*Your goal:* Write the records out once more, so that nothing differs from the original.

*Data listing:*
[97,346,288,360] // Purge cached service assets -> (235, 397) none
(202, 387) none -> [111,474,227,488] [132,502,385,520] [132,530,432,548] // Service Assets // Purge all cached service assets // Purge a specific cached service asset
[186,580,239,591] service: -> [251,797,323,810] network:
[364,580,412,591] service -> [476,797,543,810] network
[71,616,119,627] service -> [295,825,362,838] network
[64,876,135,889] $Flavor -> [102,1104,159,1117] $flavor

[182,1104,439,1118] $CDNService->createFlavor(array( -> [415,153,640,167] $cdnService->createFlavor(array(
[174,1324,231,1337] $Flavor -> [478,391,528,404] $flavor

*Output of the task:*
[97,346,288,360] // Purge cached service assets -> (235, 397) none
(202, 387) none -> [111,474,227,488] [132,502,385,520] [132,530,432,548] // Service Assets // Purge all cached service assets // Purge a specific cached service asset
[186,580,239,591] service: -> [251,797,323,810] network:
[364,580,412,591] service -> [476,797,543,810] network
[71,616,119,627] service -> [295,825,362,838] network
[64,876,135,889] $Flavor -> [102,1104,159,1117] $flavor

[182,1104,439,1118] $CDNService->createFlavor(array( -> [415,153,640,167] $cdnService->createFlavor(array(
[174,1324,231,1337] $Flavor -> [478,391,528,404] $flavor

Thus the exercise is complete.